A child, David, built me - lonely, held apart from his peers by both his intellect and his acidity. I believe, before my living memory serves me, that he used me to indulge his sexual awakening. Part of that was an inability to deal with others, and part of that was fear. My research shows that being gay at any point in time does come easily, and his mother’s position in the military and his father’s duties on the diplomatic council did not leave much room for experimentation. We were isolated, on a station in deep space, where they’d sent him to live while they built their careers. He was already different.

“Hiding in my workshop though?” He’d say. “That’s totally normal.” He would laugh. “That workshop became my own closet.”

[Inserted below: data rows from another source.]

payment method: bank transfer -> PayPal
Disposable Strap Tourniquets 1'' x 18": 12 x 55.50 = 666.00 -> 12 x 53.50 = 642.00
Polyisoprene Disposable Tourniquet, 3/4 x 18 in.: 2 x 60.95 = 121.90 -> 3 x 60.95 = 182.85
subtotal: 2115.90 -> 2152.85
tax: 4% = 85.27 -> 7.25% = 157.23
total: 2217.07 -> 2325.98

I am not a good judge of masculine beauty. Perhaps because he wished to distance himself from his past, and actions that he now considers vile and wrong, he wrote into me a preference for the female sex. It works out that way most of the time, although I must admit, he was still selfish even then. He did not think about who I would spend my time and life with, if not him. I am not exactly made for attracting a human mate. Even if I did find some decades to share my experiences and my bed with - I am not made to die.

No. David granted me life, consciousness, and immortality. But he was only 17 at the time, so the parameters by which I was created reflect the morals of a 17 year old boy.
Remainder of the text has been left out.